● Description of the task
Repeat all of the data word for word so that only the pictures are missing from the copy.

● Entries supplied
_ _ _

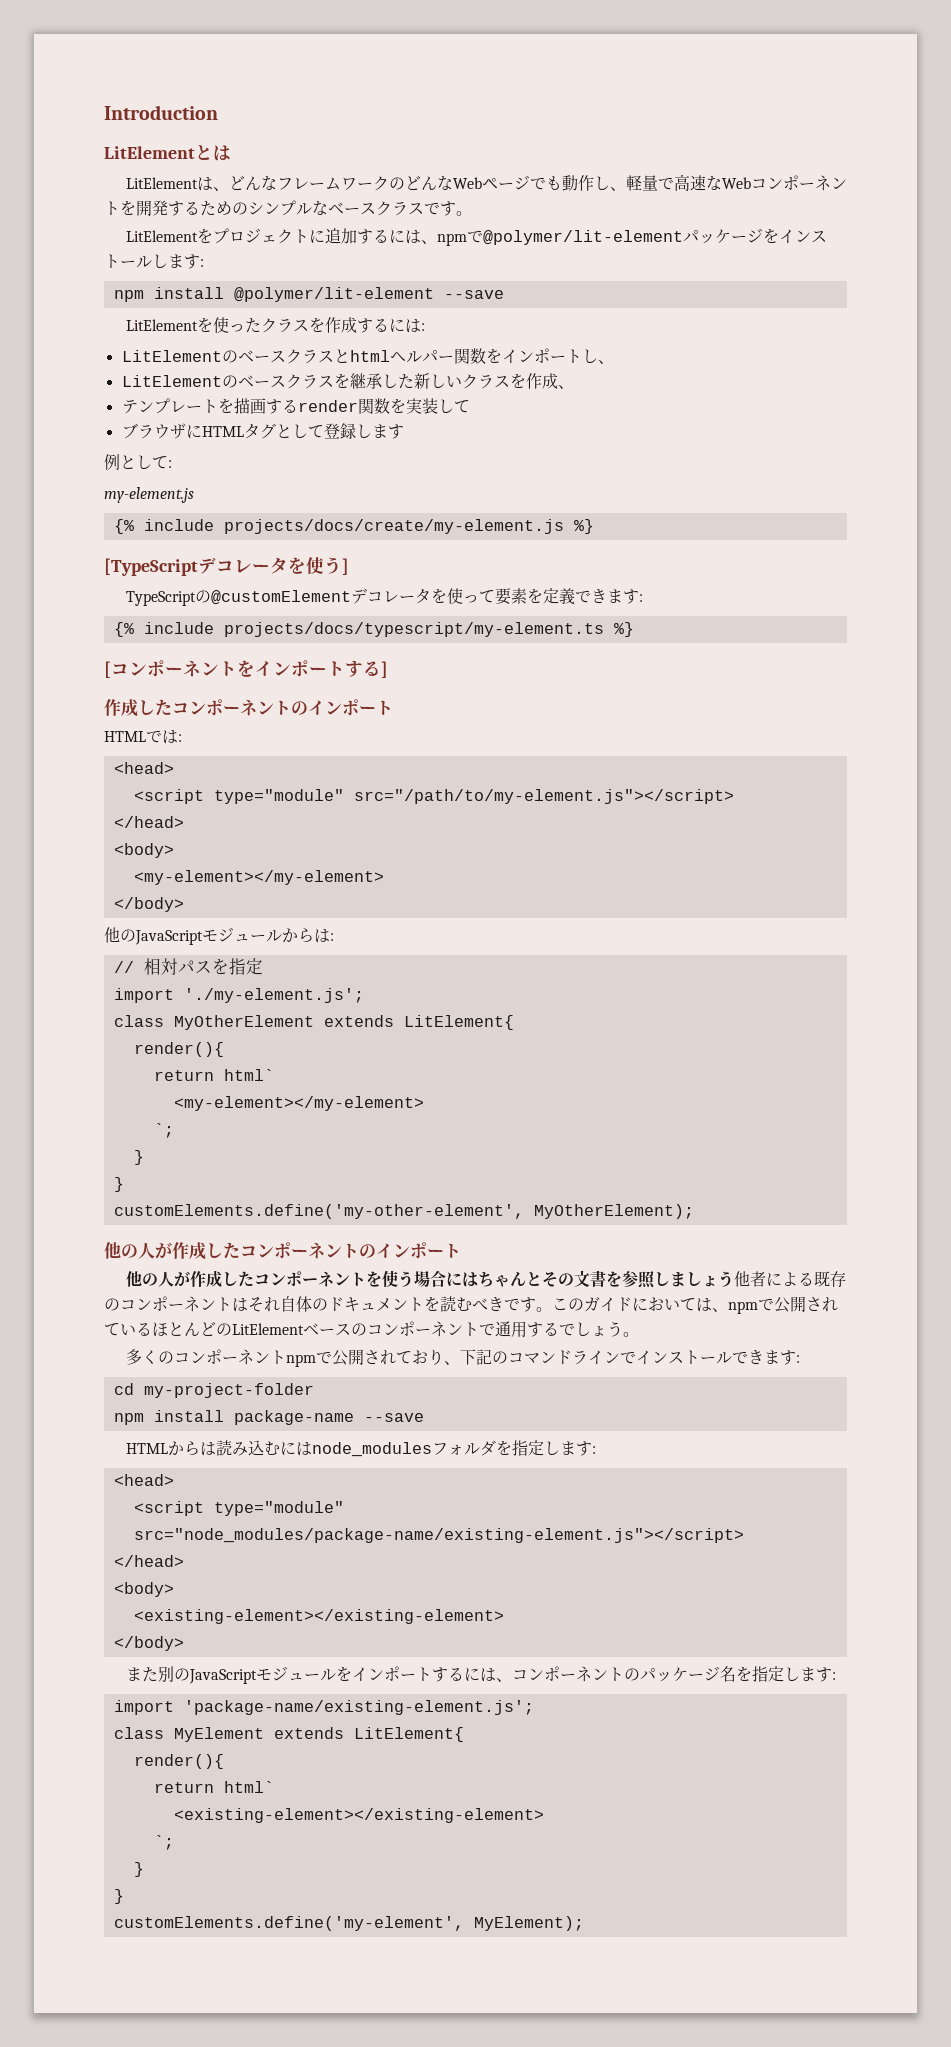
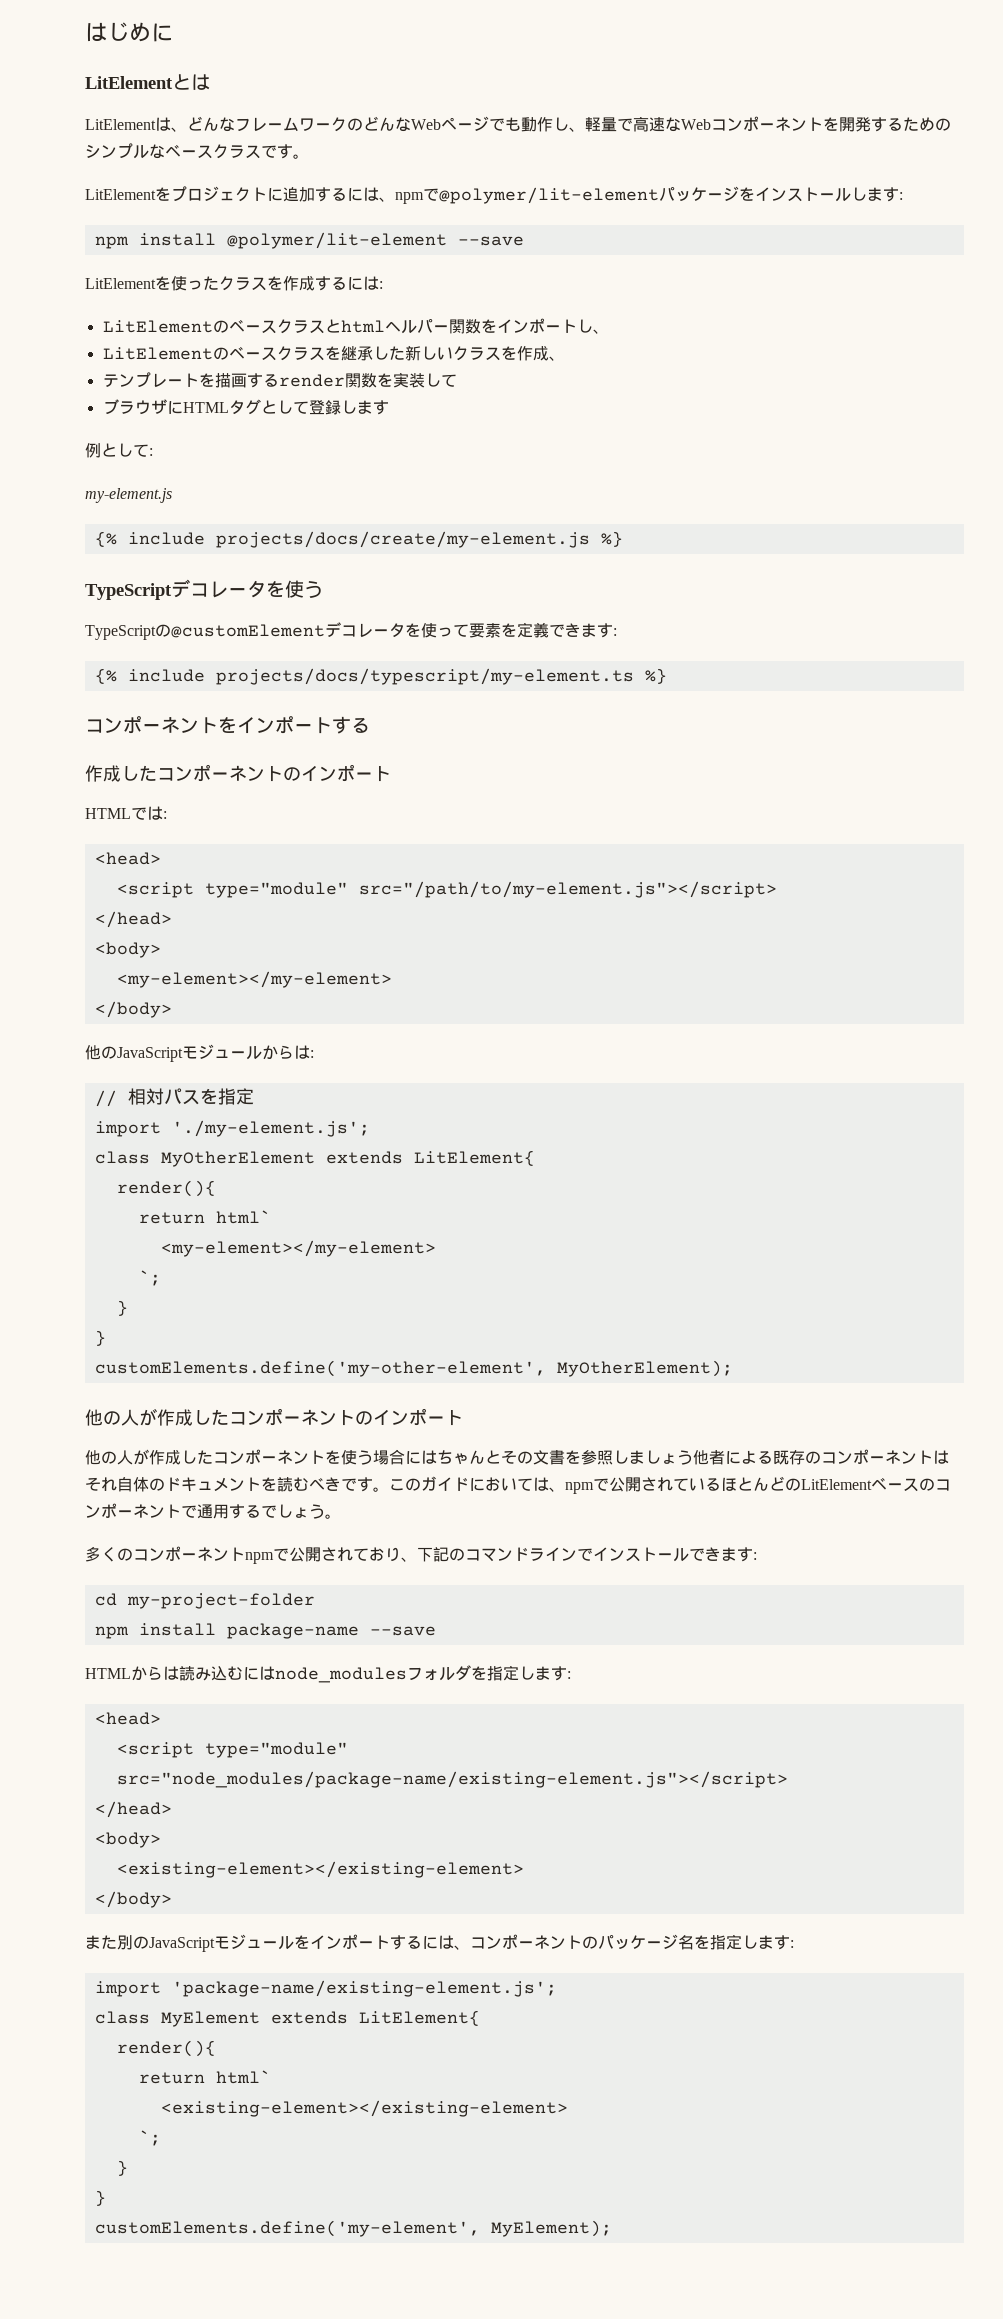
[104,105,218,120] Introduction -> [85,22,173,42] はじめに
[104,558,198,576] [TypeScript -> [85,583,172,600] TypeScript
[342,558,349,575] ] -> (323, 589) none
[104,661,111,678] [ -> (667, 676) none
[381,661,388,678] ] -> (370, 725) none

_ _ _

● Answer to this problem
[104,105,218,120] Introduction -> [85,22,173,42] はじめに
[104,558,198,576] [TypeScript -> [85,583,172,600] TypeScript
[342,558,349,575] ] -> (323, 589) none
[104,661,111,678] [ -> (667, 676) none
[381,661,388,678] ] -> (370, 725) none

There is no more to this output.